L’Ukraine sombre dans la violence, les médias dans la facilité
La dégradation de la situation à Kiev fait la une des journaux, qui optent pour un traitement souvent binaire et manichéen de l'information : d'un côté les manifestants pro-européens animés de bonnes intentions, sur lesquels tapent à bras raccourcis, d'un autre côté, des policiers en armes pilotés par un président désireux de ménager son autocratie et ne de pas s'aliéner la Russie. Simpliste.
Les images ne disent rien, si ce n'est qu'un certain chaos règne. Alors on les fait parler. La place du Maïdan est devenue un théâtre, oui, mais de marionnettes, auxquelles on fait dire ce qu'on veut, qu'elles soient dans un camps ou dans l'autre. Ce ne serait pas si grave si les médias n'influençaient en l'espèce que l'opinion des pays extérieurs. Réducteur sur le plan de l'analyse politique, désastreux pour l'image de Ianoukovitch, mais après tout pas si grave. Ce n'est pas le cas. Impossible d'imaginer que les échos de la presse internationale ne parviennent pas aux oreilles des Ukrainiens, y compris des manifestants, et ne contribuent pas injecter une bonne dose de tension supplémentaire dans les tractations bilatérales.
La grille de lecture de la majorité des médias se résume en quelques mots, s'assimilant assez au pitch d'un scénario mélodramatique. Elle renvoie les deux camps dos à dos, le premier, celui des opprimés, épris de l'Union européenne et de liberté - comme si les deux allaient nécessairement de pair - contre le second, dont la seule ambition dans la vie semble être de mater la résistance pour continuer de jouir paisiblement de ses privilèges.
Une interprétation qui arrange l'Union européenne, puisqu'elle la présente comme un monde libre et idyllique, et que par contraste ceux qui s'opposent au rapprochement de l'Ukraine avec elle sont perçus comme des tyrans en puissance. Pratique, cette théorie a pour avantage d'éluder les raisons profondes du refus in extremis du président ukrainien, Viktor Ianoukovitch, de sceller un accord d'association avec l'UE, en le faisant passer pour un méchant de toute façon, par essence, mal intentionné.
Les Ukrainiens qui manifestent veulent que leur pays se rapproche de l'Union européenne. Soit, Ianoukovitch aussi ! Mais si les premiers partent du principe que les propositions de l'UE sont forcément intéressantes a priori, le second s'est penché de près sur l'accord d'association, et s'est rendu à l'évidence : le texte était cheap. Il ne proposait aucune alternative viable à la détérioration des relations économiques entre l'Ukraine et la Russie qui n'aurait pas manqué de se produire en cas de signature.
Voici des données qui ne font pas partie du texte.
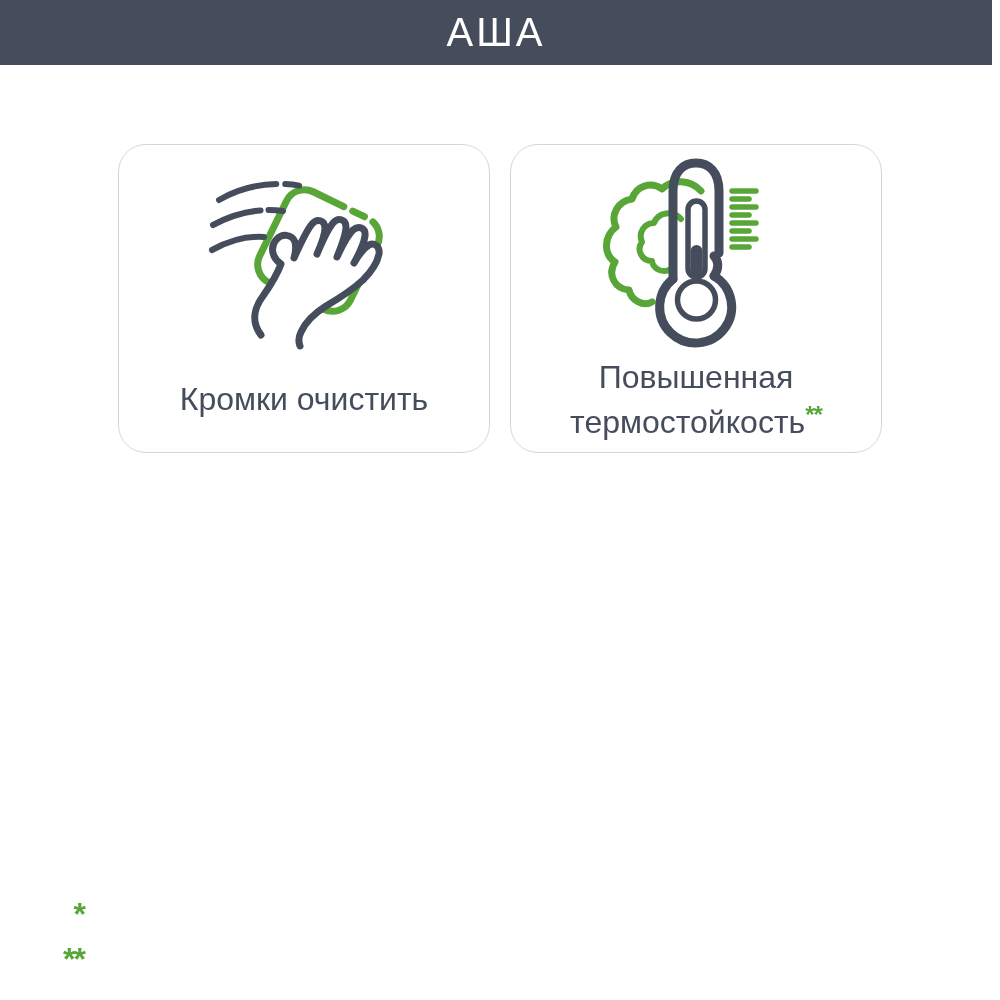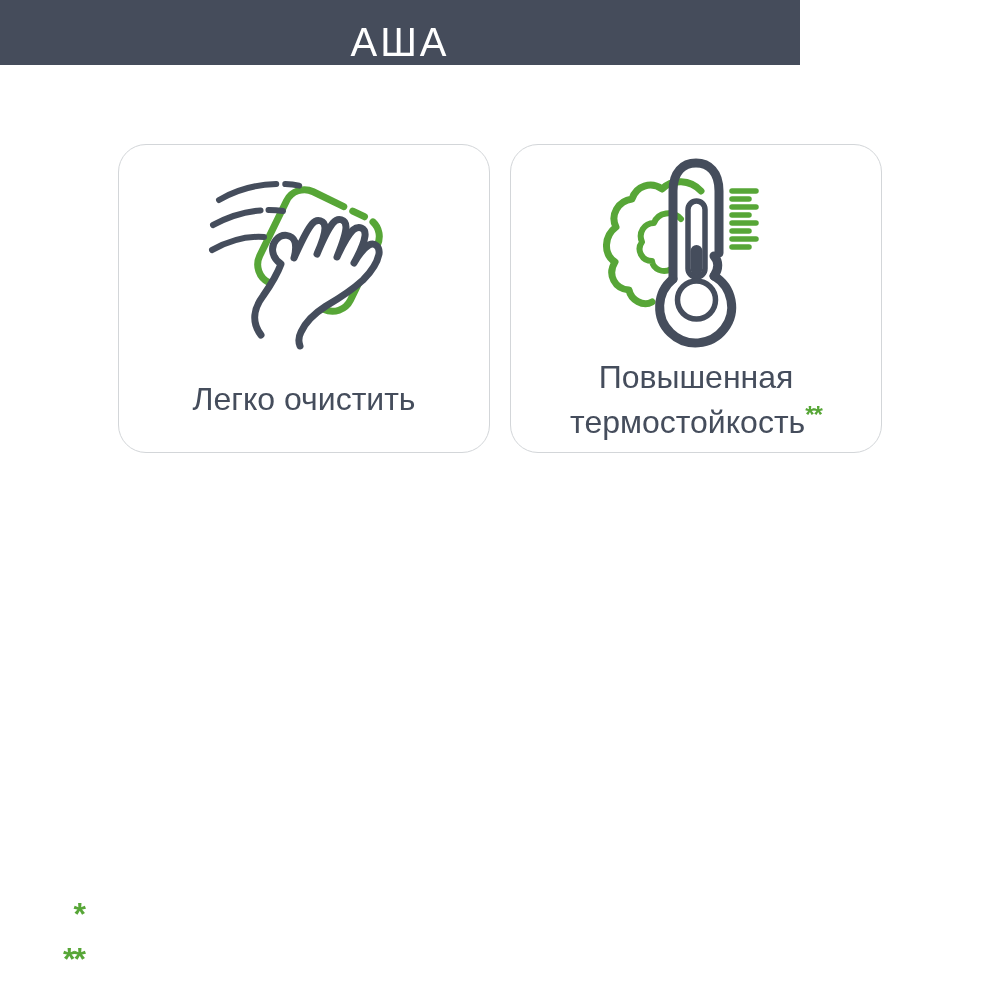"АША" .header { align-items: flex-end -> center; width: 800px -> 992px }
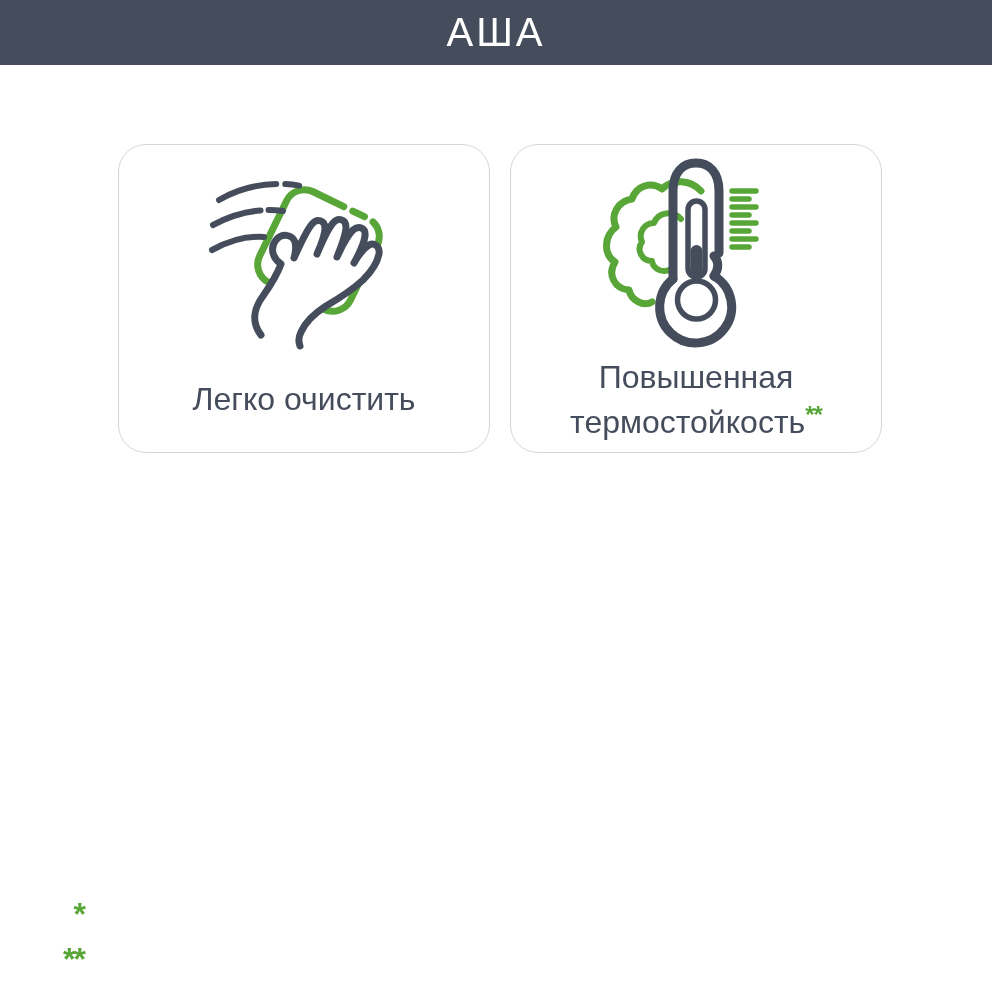"Легко очистить" span { text: Легко -> Кромки }
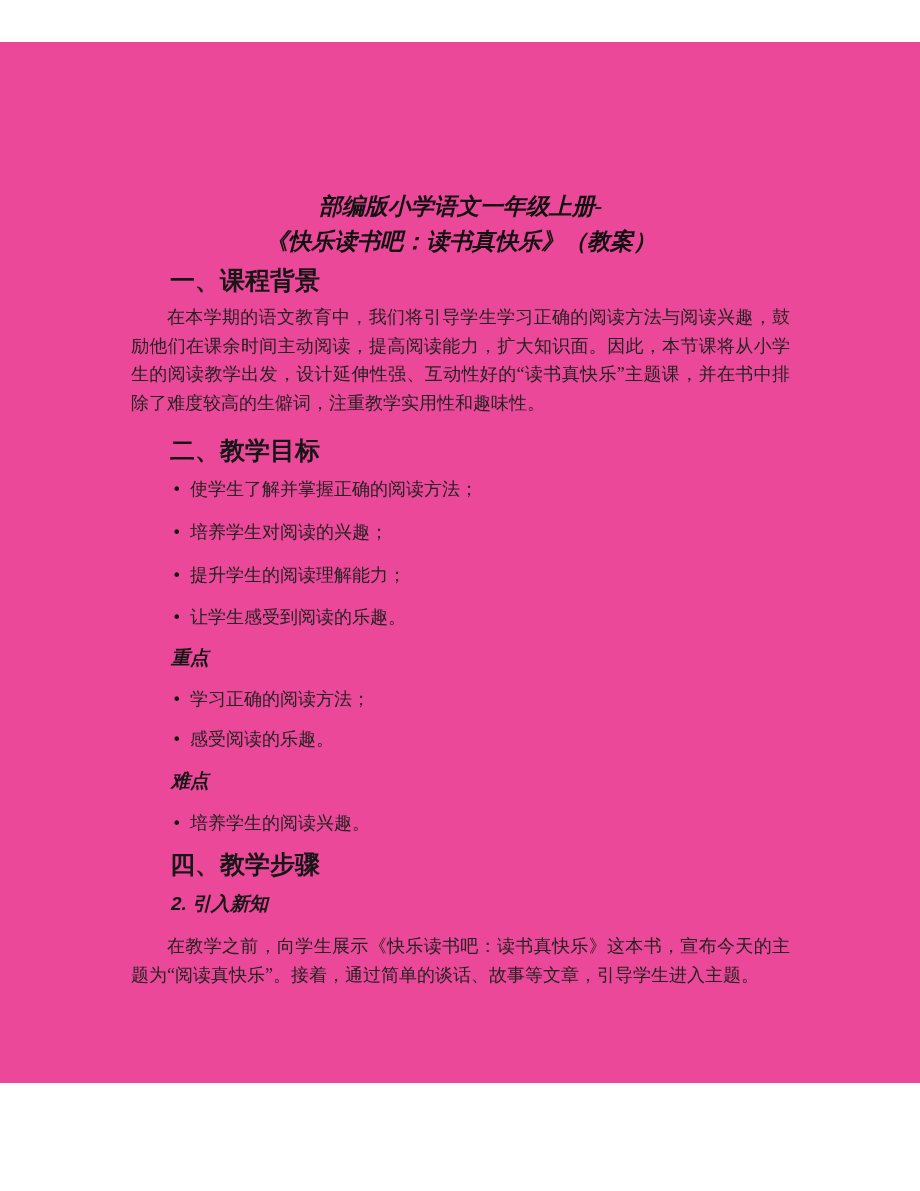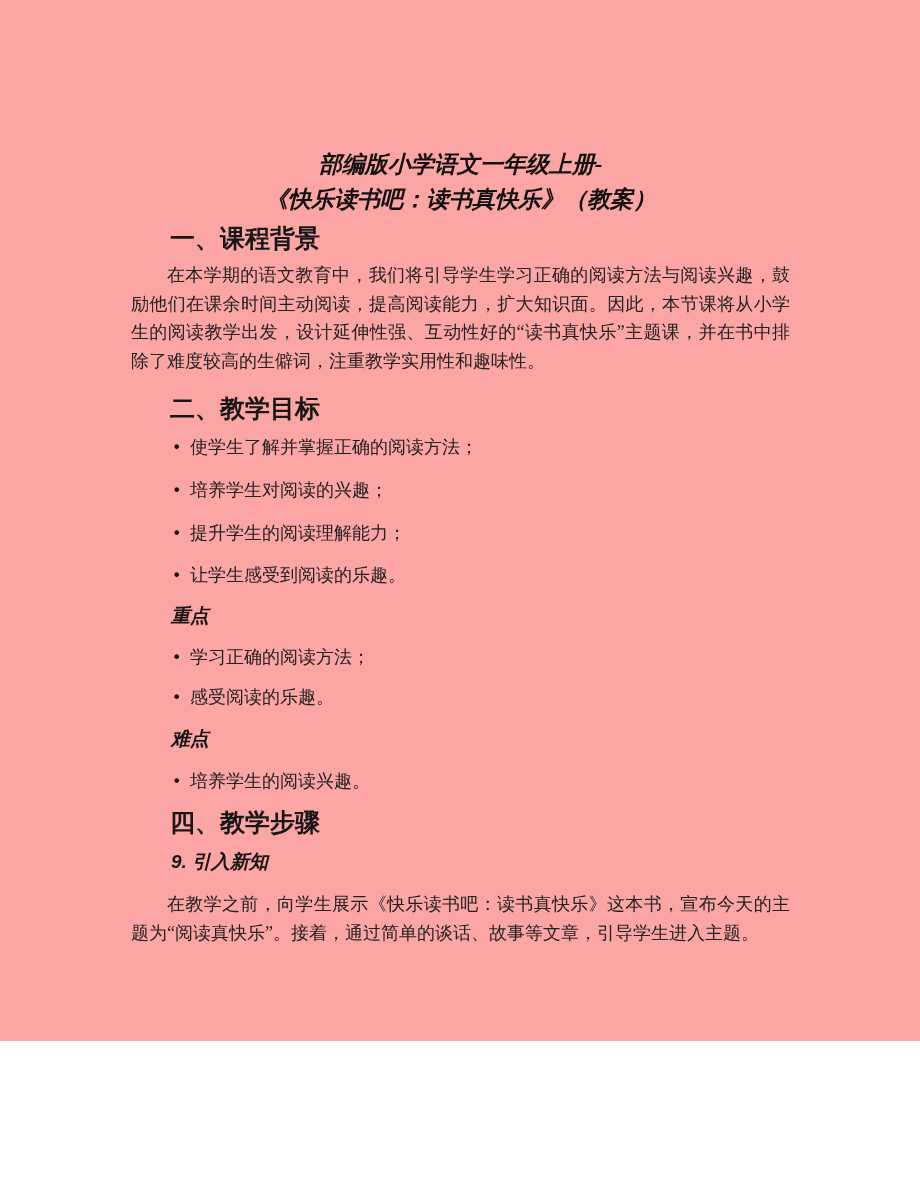"部编版小学语文一年级上册-" .page { background: #fca5a5 -> #ec4899; margin-top: none -> 42px }
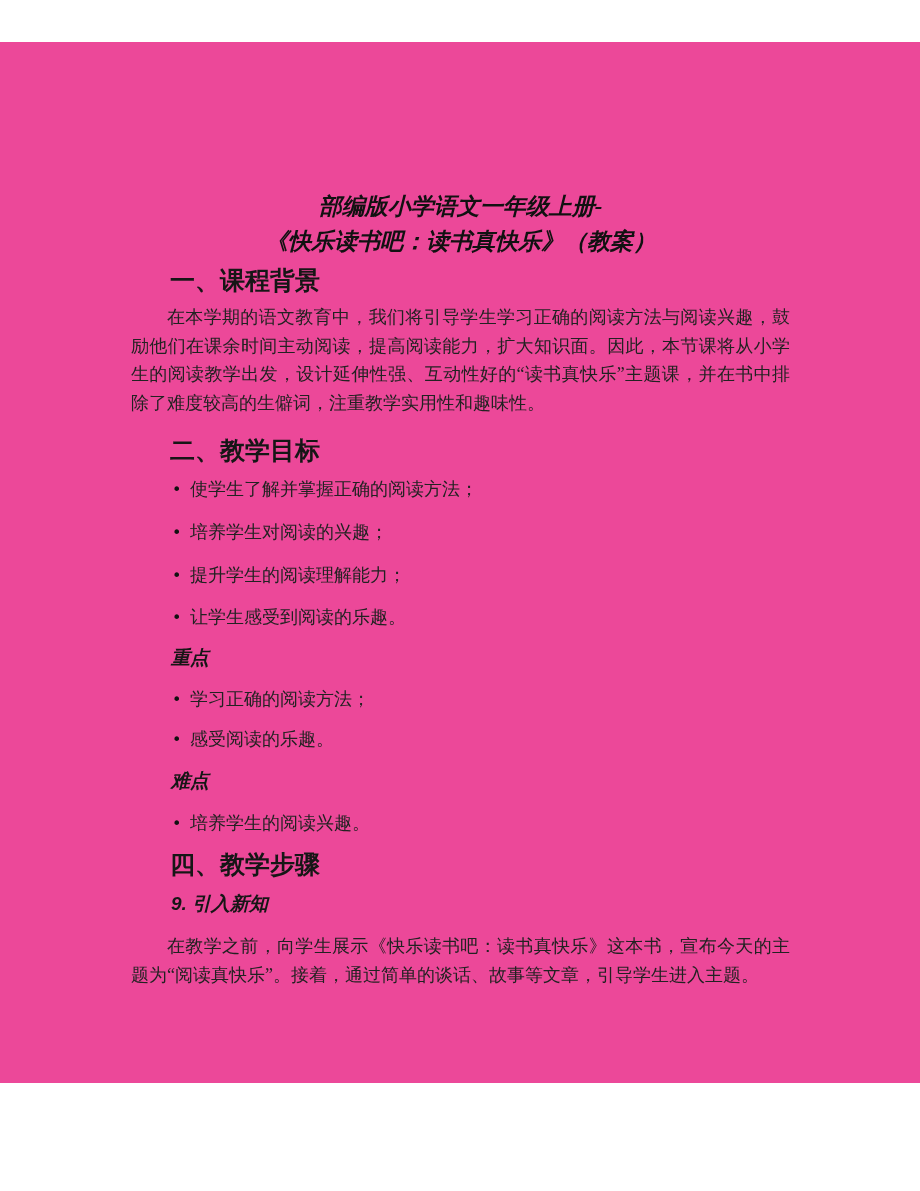"9. 引入新知" div.h-sub { text: 9 -> 2 }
Ianoukovitch n'a pas dit non à l'Union européenne, mais à l'ersatz d'UE auquel l'Ukraine aurait eu l'accès via la signature de cet accord. Une version discount, bien loin de l'image d'Epinal que s'en font les manifestants du Maïdan. "Monde libre" ? Plutôt ironique, quand on sait que l'accord ne proposait même pas aux Ukrainiens de facilités de voyage sans Visa.
Le bourbier ukrainien s'éternise, grimpant chaque jour d'un cran dans la violence. Mercredi 22 janvier, le président rencontrait trois dirigeants de l'opposition pour tenter de trouver une issue pacifique. Après trois heures d'âpres négociations, ces derniers sont revenus sur la place du Maïdan, plus remontés que jamais, menaçant de passer "à l'offensive".
On peut se demander si les médias n'ont pas leur part de responsabilité dans la tournure violente que prennent les évènements. En présentant Ianoukovitch comme hostile au rapprochement avec l'UE (une UE incarnant les valeurs de liberté, de modernité et de vertu) ils contribuent à la crispation des manifestants - qui ne voient leur salut que dans la démission de leur chef d'Etat - et jouent le rôle de pousse-au-crime. Ce n'est pourtant pas d'un nouveau président dont ont besoin les Ukrainiens, mais d'une nouvelle mouture de l'accord d'association.